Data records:

-- Opening Marker --

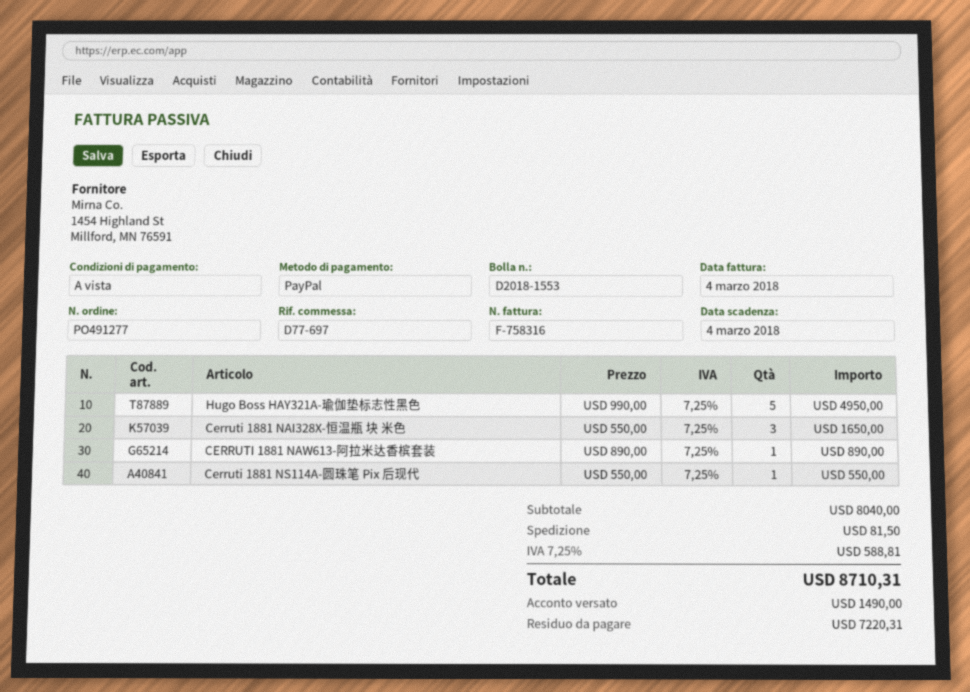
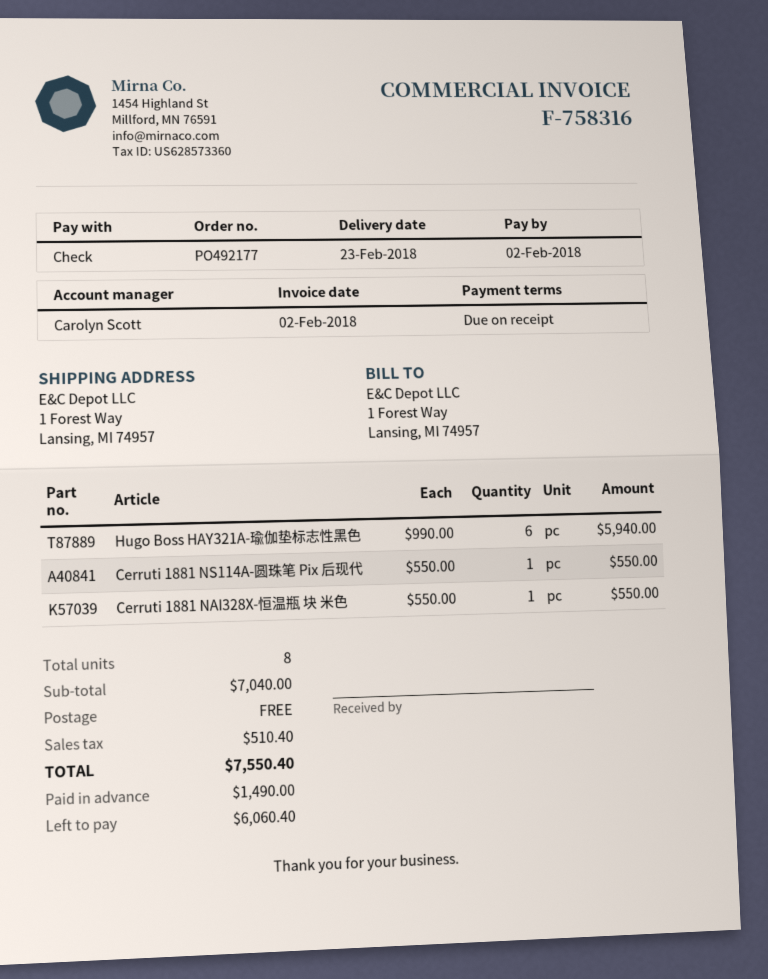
order number: PO491277 -> PO492177
invoice date: 2018-03-04 -> 2018-02-02
due date: 2018-03-04 -> 2018-02-02
payment method: PayPal -> cheque
Hugo Boss HAY321A-瑜伽垫标志性黑色: 5 x 990.00 = 4950.00 -> 6 x 990.00 = 5940.00
Cerruti 1881 NAI328X-恒温瓶 块 米色: 3 x 550.00 = 1650.00 -> 1 x 550.00 = 550.00
CERRUTI 1881 NAW613-阿拉米达香槟套装: 1 x 890.00 = 890.00 -> none
subtotal: 8040.00 -> 7040.00
shipping: 81.50 -> 0.00
tax: 588.81 -> 510.40
total: 8710.31 -> 7550.40
balance: 7220.31 -> 6060.40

-- Closing Marker --

TASK:
The answer should be a number alone: how many lines of the entries hold the word "date"?

EXPECTED ANSWER:
2